Maria Onofreichuk, 23 ans, a, elle, obtenu un rendez-vous mercredi 9 mars. Elle voyage avec sa sœur, tandis que leurs parents sont restés au chevet de leur grand-mère, handicapée et alitée. A Londres, Maria pense retrouver son petit ami mais aussi sa marraine, un oncle et des amis.
Ivan Amaritsa, lui, connaît bien le Royaume-Uni. Cela fait cinq ans que cet Ukrainien de 32 ans y travaille, dans le secteur du bâtiment. « Je suis retourné en Ukraine il y a neuf jours pour venir chercher ma femme et mes enfants. Ce sont eux qui ont besoin d’un visa », nous raconte-t-il, alors que son fils de 20 mois s’agite dans ses bras.
« Je ne comprends pas pourquoi les procédures ne sont pas simplifiées pendant la guerre », s’exaspère Galina, qui a quitté l’Ukraine avec son mari et leurs trois enfants et roulé en voiture jusqu’à Calais.
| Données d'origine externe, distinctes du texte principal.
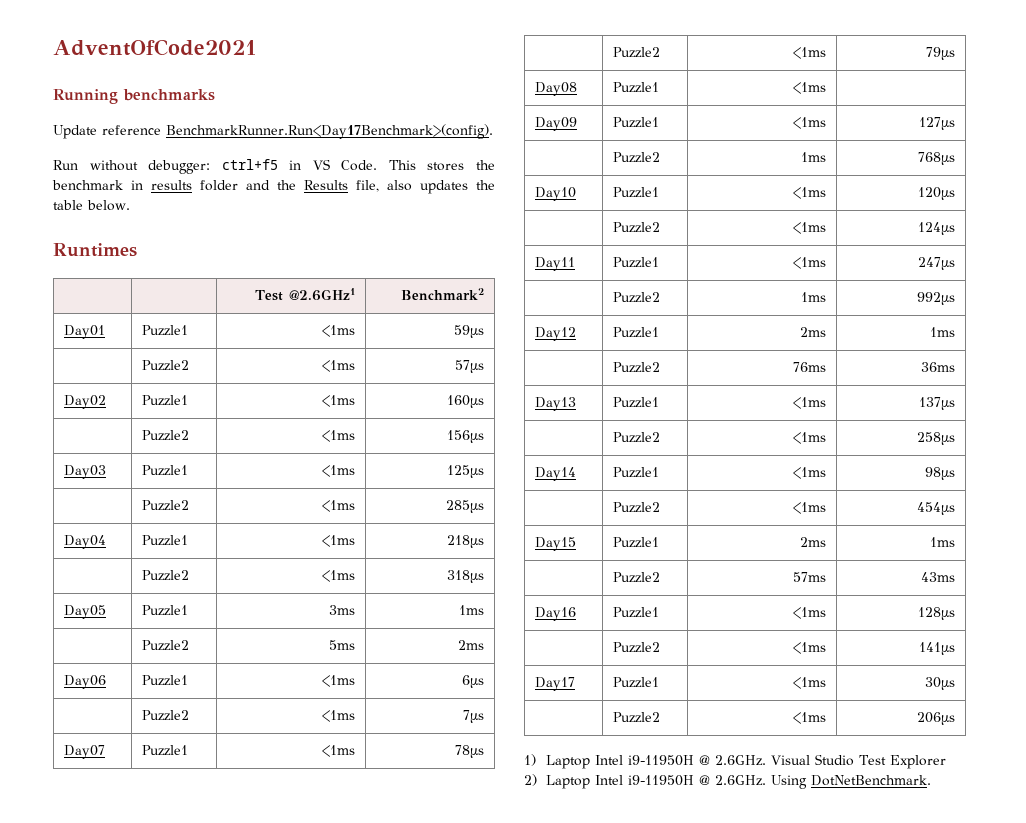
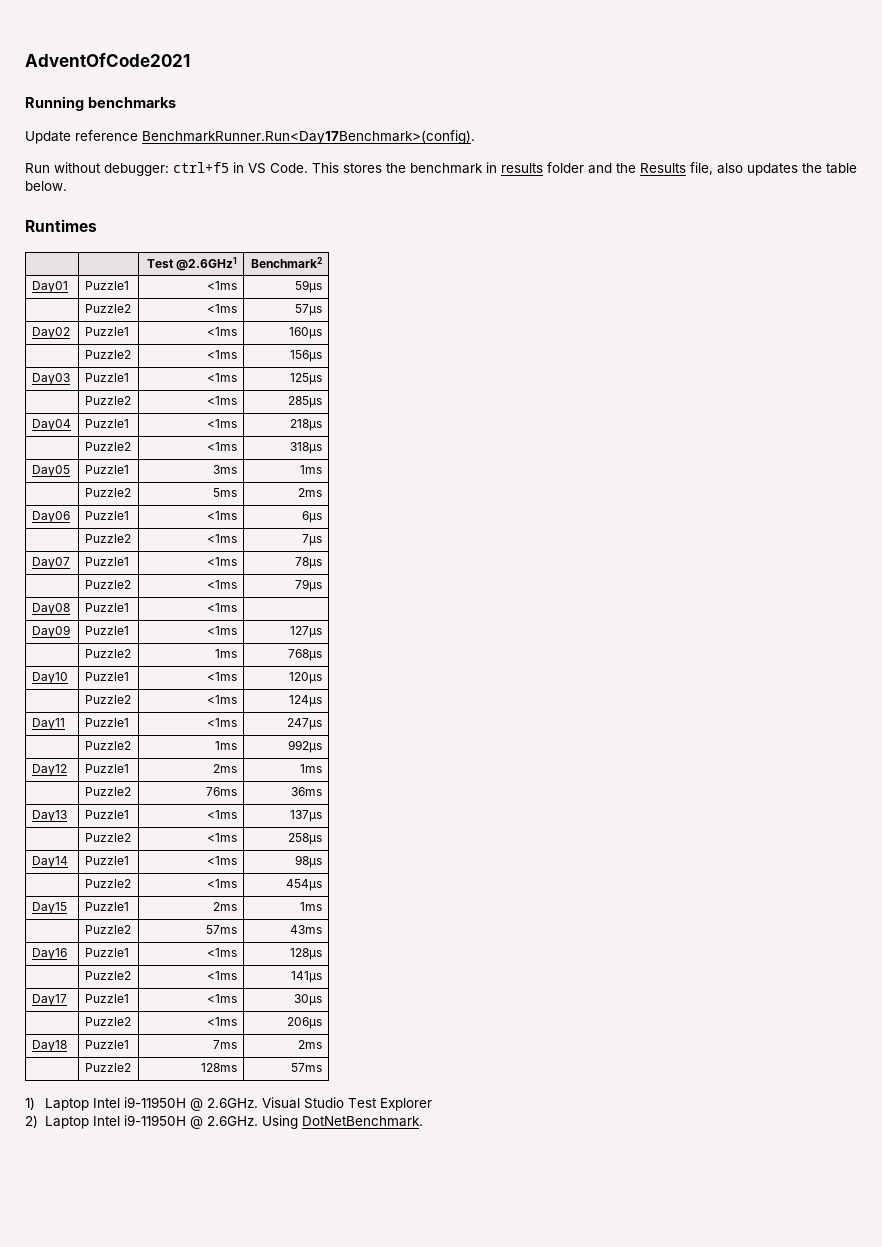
(956, 718) none -> [31,1040,67,1052] [84,1040,129,1049] [213,1040,238,1049] [298,1040,323,1049] [84,1063,131,1072] [201,1063,238,1072] [291,1063,323,1072] // Day18 | Puzzle1 | 7ms | 2ms // | Puzzle2 | 128ms | 57ms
Sur son téléphone, elle montre des images de son immeuble bombardé, à Boutcha, près de Kiev. Galina veut rejoindre sa mère, installée depuis onze ans au Royaume-Uni. Elle a rendez-vous le 17 mars à l’ambassade à Paris pour une prise d’empreintes. « Tout est très long », soupire-t-elle.
Une « politique du deux poids, deux mesures »
« Les Anglais, comme d’habitude, ne sont pas très aidants, râle Natacha Bouchart, la maire Les Républicains (LR) de Calais. Si la guerre continue, on redoute une vague beaucoup plus importante d’arrivées. »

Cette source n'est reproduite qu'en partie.